***** Supplied records *****
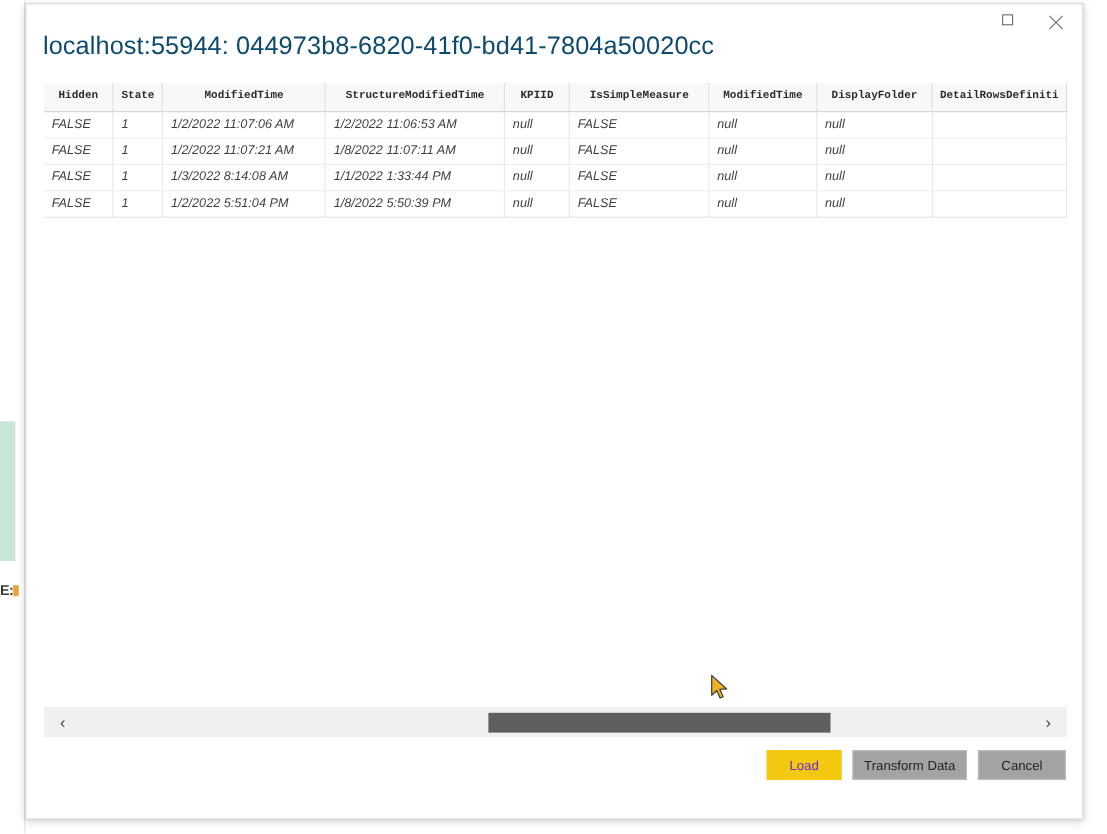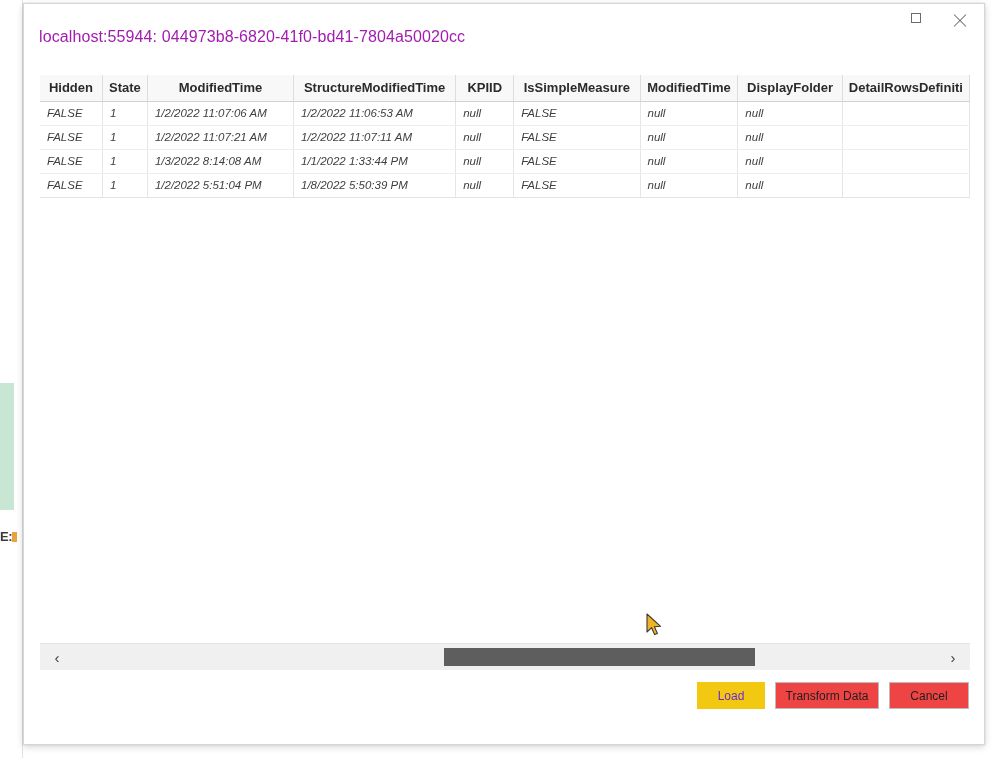--- a/index.html
+++ b/index.html
@@ -122,9 +122,9 @@
     position: absolute;
     left: 15px;
     top: 24px;
-    font-size: 16px;
+    font-size: 23px;
     font-weight: 300;
-    color: #a21caf;
+    color: #0c4a6e;
     white-space: nowrap;
     letter-spacing: 0.1px;
     text-align: center;

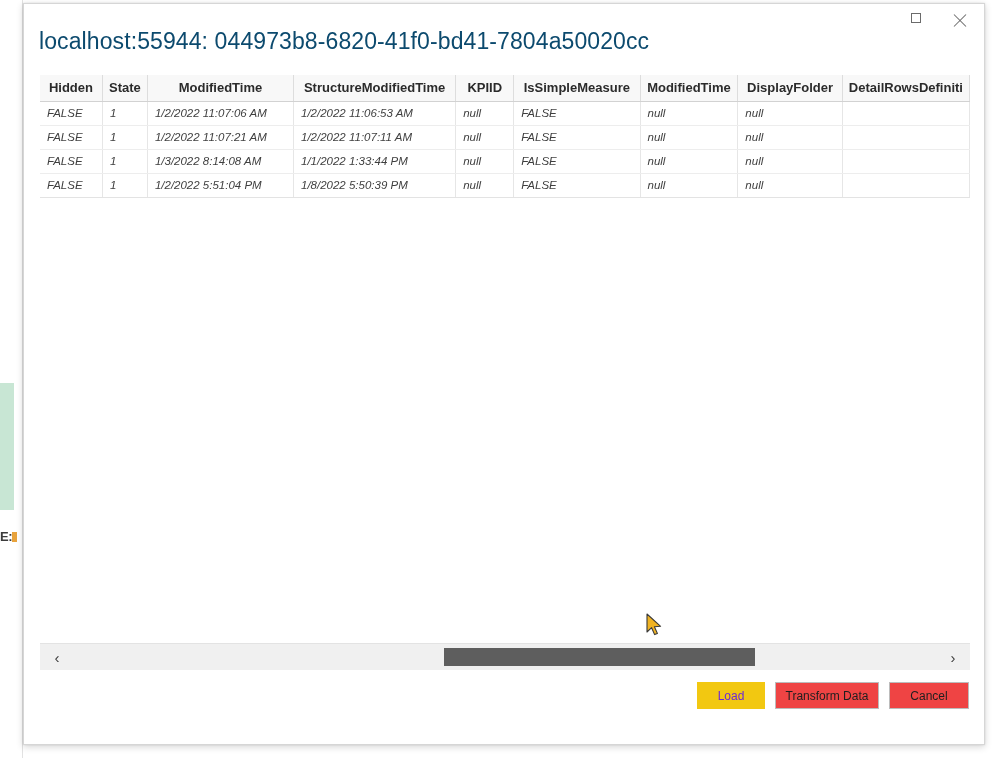--- a/index.html
+++ b/index.html
@@ -152,13 +152,14 @@
     border-right: 1px solid #dddddd;
     border-bottom: 1px solid #d2d2d2;
     font-weight: bold;
-    font-size: 13px;
+    font-size: 10px;
     color: #2b2b2b;
     text-align: center;
     padding: 0 6px;
     white-space: nowrap;
     overflow: hidden;
     box-sizing: border-box;
+    font-family: Liberation Mono, monospace;
   }
   table.preview td {
     height: 24px;

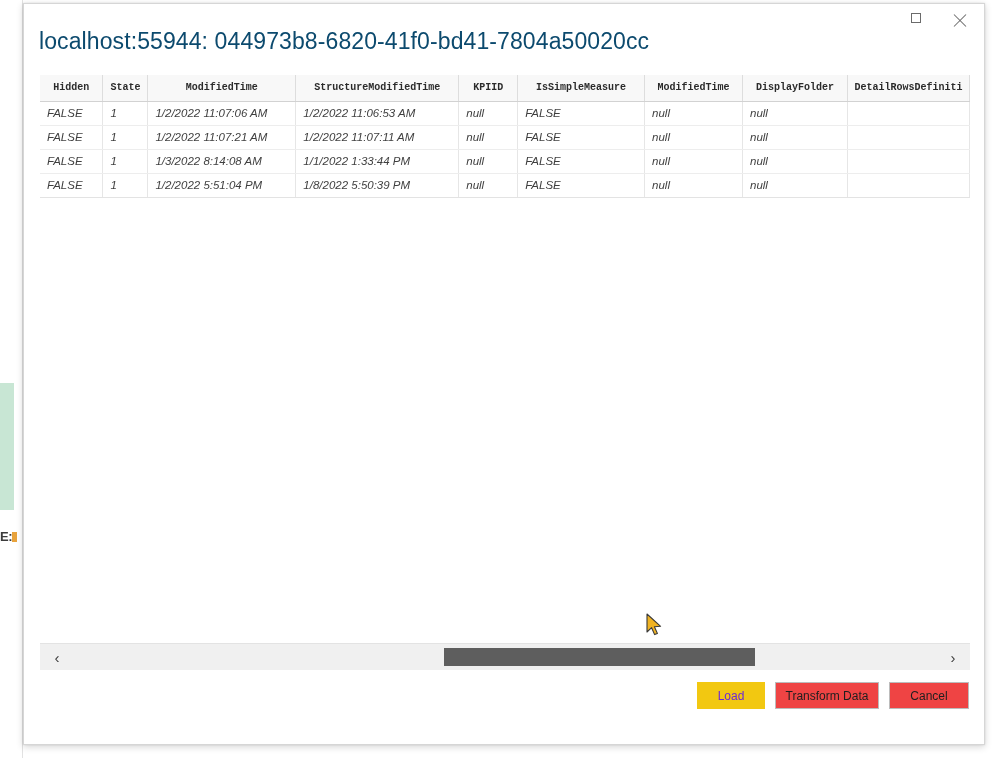--- a/index.html
+++ b/index.html
@@ -332,7 +332,7 @@
             <td class="c0">FALSE</td>
             <td class="c1">1</td>
             <td class="c2">1/2/2022 11:07:21 AM</td>
-            <td class="c3">1/2/2022 11:07:11 AM</td>
+            <td class="c3">1/8/2022 11:07:11 AM</td>
             <td class="c4">null</td>
             <td class="c5">FALSE</td>
             <td class="c6">null</td>

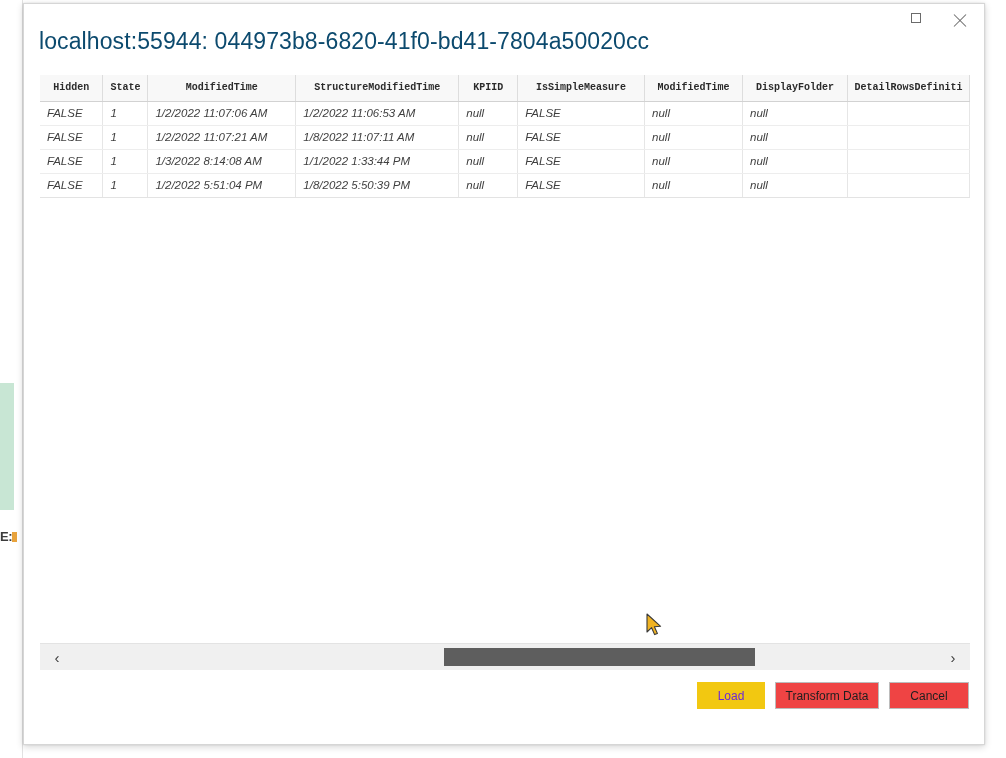--- a/index.html
+++ b/index.html
@@ -248,7 +248,7 @@
     font-size: 12px;
     font-family: "Liberation Sans", sans-serif;
     color: #1f1f1f;
-    background: #ef4444;
+    background: #a3a3a3;
     border: 1px solid #bcbcbc;
     display: flex;
     align-items: center;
*****
* Required action
Write out each line above containing "class".

* Answer for this exercise
             <td class="c0">FALSE</td>
             <td class="c1">1</td>
             <td class="c2">1/2/2022 11:07:21 AM</td>
-            <td class="c3">1/2/2022 11:07:11 AM</td>
+            <td class="c3">1/8/2022 11:07:11 AM</td>
             <td class="c4">null</td>
             <td class="c5">FALSE</td>
             <td class="c6">null</td>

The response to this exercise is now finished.